**WHAT TO WORK ON**
Among the entries below, extract exactly the lines that run from the one with "[61,167,70,175] in -> [205,317,223,332] ∈" through the one with "(684, 319) none", both ends included.

◆ ◆ ◆ ◆

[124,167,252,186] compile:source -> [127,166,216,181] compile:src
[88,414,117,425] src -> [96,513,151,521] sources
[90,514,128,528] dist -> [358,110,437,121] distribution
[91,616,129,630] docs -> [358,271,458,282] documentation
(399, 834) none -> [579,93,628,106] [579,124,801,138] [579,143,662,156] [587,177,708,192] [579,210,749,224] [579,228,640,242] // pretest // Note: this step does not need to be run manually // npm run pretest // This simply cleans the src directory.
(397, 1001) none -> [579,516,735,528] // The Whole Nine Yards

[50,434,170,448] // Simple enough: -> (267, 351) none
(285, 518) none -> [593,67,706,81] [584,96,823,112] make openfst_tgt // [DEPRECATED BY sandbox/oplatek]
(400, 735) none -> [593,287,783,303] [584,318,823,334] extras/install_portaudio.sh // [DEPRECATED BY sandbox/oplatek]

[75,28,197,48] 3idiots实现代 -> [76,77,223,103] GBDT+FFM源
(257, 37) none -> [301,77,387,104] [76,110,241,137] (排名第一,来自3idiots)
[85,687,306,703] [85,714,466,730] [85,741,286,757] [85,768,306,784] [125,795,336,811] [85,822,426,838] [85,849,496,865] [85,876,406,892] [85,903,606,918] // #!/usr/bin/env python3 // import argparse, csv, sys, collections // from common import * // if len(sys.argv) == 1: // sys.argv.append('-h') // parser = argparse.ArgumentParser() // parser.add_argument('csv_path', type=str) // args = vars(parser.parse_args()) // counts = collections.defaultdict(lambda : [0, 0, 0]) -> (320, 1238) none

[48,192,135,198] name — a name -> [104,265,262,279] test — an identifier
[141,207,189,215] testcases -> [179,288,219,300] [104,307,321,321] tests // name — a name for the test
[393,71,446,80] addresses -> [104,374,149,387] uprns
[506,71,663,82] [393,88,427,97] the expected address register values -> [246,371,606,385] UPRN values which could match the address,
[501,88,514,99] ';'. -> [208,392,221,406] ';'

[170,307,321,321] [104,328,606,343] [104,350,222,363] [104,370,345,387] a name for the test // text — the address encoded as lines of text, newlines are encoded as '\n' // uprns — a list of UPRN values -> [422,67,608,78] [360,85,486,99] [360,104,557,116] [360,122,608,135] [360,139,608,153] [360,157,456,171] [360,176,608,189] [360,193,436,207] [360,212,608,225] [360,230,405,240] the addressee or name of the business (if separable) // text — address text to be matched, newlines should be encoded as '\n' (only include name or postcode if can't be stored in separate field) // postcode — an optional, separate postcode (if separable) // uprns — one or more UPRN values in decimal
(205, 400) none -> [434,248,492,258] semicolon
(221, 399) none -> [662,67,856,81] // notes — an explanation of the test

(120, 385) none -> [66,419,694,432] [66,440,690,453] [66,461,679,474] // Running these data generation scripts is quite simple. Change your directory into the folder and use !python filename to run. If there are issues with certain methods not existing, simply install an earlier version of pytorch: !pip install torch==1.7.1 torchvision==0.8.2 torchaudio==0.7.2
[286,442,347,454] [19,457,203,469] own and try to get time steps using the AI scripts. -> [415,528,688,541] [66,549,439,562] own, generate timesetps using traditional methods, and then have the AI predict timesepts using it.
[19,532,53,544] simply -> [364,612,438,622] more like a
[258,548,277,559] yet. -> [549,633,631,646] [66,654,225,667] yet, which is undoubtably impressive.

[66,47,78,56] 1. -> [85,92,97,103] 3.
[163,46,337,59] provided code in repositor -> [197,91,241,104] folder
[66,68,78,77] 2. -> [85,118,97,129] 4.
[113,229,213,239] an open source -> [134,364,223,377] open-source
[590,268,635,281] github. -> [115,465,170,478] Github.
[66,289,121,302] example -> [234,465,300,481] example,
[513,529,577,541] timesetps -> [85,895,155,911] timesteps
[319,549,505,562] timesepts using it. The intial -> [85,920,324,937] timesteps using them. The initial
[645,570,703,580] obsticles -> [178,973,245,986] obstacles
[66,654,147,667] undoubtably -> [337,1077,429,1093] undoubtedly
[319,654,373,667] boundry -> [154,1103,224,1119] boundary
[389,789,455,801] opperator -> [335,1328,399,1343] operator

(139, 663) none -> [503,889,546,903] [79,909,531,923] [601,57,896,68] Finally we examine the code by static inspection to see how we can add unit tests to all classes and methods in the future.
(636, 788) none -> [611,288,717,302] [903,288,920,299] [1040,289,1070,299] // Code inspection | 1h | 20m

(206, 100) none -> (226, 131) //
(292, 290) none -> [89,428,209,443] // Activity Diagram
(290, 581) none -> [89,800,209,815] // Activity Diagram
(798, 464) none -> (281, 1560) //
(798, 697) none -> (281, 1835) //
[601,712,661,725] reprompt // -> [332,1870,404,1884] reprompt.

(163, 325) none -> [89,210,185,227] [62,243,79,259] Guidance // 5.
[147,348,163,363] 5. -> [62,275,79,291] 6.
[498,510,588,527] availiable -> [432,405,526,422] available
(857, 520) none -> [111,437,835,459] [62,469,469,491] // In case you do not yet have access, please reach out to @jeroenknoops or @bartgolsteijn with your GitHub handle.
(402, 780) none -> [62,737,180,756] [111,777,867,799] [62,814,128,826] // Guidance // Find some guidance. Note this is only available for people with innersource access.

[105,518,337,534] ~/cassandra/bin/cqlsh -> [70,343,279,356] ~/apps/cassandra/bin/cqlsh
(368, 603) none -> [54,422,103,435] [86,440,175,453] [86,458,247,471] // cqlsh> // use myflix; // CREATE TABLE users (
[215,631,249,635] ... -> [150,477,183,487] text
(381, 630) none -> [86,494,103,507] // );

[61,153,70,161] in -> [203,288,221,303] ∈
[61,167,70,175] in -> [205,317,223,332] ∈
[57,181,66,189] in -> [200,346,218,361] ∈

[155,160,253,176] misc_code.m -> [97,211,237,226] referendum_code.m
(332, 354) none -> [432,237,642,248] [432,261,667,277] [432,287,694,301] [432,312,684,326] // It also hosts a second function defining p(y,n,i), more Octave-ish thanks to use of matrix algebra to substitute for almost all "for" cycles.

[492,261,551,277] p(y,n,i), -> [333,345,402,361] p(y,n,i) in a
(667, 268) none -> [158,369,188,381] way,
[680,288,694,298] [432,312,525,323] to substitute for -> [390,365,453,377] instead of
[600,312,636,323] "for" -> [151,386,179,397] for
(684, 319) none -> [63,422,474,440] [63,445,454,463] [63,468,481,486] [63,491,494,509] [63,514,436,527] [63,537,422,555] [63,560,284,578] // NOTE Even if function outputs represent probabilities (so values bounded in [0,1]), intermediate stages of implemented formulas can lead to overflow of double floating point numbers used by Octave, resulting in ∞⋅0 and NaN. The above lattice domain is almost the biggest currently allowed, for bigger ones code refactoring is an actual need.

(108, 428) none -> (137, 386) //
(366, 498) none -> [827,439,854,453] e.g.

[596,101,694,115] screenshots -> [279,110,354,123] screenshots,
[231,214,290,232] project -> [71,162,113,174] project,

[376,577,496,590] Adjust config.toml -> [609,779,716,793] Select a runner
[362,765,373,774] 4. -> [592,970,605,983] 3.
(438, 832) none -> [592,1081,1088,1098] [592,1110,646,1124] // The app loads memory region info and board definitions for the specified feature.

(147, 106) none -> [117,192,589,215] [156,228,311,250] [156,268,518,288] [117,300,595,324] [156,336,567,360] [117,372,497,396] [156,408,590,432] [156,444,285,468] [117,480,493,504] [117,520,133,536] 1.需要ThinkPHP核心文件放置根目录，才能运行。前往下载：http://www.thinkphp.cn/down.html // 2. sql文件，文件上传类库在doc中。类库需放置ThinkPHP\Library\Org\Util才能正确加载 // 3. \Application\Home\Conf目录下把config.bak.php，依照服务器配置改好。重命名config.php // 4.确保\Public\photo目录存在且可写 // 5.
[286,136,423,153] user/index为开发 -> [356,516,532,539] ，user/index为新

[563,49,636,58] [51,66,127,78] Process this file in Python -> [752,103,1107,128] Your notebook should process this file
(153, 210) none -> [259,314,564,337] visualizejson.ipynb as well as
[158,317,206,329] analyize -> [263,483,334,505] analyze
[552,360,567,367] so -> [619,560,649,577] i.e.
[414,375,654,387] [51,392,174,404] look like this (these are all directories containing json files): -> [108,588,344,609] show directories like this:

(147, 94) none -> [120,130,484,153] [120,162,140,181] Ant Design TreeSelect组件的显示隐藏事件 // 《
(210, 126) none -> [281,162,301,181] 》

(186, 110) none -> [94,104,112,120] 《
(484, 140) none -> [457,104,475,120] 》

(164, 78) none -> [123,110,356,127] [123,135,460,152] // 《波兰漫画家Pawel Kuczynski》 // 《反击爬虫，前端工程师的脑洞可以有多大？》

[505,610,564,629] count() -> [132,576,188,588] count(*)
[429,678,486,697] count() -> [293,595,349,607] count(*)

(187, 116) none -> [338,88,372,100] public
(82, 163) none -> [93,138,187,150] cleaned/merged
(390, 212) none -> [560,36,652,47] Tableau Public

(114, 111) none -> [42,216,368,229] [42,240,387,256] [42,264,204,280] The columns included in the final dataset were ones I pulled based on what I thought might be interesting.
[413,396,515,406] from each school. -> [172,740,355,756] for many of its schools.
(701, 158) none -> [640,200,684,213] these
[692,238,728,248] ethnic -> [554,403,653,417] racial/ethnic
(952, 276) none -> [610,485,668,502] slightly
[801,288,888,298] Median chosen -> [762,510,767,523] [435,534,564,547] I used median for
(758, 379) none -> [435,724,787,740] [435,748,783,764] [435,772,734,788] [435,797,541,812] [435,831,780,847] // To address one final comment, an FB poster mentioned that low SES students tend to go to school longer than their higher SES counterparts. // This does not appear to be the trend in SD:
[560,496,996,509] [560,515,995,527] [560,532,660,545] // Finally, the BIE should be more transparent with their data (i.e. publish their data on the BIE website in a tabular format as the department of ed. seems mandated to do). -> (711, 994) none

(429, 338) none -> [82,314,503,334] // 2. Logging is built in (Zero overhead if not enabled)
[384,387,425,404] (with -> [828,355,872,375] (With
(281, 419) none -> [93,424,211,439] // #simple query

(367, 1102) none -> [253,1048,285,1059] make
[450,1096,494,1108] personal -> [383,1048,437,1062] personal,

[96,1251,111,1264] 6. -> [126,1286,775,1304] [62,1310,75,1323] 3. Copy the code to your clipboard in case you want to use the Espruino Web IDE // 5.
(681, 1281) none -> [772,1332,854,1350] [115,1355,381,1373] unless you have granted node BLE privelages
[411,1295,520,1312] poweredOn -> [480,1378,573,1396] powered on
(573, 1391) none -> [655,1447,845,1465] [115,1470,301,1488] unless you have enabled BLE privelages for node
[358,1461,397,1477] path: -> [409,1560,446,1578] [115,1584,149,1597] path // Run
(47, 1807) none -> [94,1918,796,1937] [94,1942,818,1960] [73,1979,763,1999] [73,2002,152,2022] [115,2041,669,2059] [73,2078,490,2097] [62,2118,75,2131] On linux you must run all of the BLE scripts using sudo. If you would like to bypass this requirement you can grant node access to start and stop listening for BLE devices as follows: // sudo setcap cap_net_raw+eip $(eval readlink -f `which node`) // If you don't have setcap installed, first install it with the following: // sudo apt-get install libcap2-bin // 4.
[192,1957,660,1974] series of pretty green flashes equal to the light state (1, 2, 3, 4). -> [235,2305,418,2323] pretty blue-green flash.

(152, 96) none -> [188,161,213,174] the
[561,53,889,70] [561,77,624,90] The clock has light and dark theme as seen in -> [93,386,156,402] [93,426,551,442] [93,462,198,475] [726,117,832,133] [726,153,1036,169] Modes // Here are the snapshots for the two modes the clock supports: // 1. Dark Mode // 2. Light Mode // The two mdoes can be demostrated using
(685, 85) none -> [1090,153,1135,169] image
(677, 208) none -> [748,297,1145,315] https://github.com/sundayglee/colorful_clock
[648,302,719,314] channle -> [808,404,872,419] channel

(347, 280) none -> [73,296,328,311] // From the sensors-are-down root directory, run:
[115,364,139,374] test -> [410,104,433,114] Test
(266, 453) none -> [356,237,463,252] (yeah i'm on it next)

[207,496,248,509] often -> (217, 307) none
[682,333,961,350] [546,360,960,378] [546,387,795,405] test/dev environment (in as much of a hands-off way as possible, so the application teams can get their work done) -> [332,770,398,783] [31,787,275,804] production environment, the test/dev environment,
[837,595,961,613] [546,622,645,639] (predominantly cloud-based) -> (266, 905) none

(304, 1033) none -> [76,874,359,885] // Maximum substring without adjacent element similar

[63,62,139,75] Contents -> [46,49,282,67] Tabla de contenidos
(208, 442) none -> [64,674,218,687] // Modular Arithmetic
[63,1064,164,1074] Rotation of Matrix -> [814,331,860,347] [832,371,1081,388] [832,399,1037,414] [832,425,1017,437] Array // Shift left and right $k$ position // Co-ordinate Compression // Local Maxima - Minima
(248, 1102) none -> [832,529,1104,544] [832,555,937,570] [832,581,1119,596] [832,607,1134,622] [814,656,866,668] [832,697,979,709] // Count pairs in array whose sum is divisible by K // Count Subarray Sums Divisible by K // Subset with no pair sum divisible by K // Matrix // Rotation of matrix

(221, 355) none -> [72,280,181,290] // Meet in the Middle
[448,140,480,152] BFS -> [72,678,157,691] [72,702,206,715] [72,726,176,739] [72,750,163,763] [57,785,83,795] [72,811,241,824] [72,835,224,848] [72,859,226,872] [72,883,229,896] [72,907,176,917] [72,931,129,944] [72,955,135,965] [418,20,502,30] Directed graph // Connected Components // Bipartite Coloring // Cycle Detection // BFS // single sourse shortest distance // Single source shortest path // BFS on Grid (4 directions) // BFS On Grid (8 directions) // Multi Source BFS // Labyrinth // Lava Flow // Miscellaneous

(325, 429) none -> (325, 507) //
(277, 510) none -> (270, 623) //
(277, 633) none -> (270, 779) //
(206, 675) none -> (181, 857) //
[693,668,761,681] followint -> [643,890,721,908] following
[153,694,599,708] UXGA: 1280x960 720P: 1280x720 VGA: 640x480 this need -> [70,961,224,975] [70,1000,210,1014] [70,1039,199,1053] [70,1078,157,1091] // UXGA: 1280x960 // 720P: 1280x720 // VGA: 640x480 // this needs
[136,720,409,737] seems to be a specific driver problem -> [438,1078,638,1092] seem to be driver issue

◆ ◆ ◆ ◆

**TASK SOLUTION**
[61,167,70,175] in -> [205,317,223,332] ∈
[57,181,66,189] in -> [200,346,218,361] ∈

[155,160,253,176] misc_code.m -> [97,211,237,226] referendum_code.m
(332, 354) none -> [432,237,642,248] [432,261,667,277] [432,287,694,301] [432,312,684,326] // It also hosts a second function defining p(y,n,i), more Octave-ish thanks to use of matrix algebra to substitute for almost all "for" cycles.

[492,261,551,277] p(y,n,i), -> [333,345,402,361] p(y,n,i) in a
(667, 268) none -> [158,369,188,381] way,
[680,288,694,298] [432,312,525,323] to substitute for -> [390,365,453,377] instead of
[600,312,636,323] "for" -> [151,386,179,397] for
(684, 319) none -> [63,422,474,440] [63,445,454,463] [63,468,481,486] [63,491,494,509] [63,514,436,527] [63,537,422,555] [63,560,284,578] // NOTE Even if function outputs represent probabilities (so values bounded in [0,1]), intermediate stages of implemented formulas can lead to overflow of double floating point numbers used by Octave, resulting in ∞⋅0 and NaN. The above lattice domain is almost the biggest currently allowed, for bigger ones code refactoring is an actual need.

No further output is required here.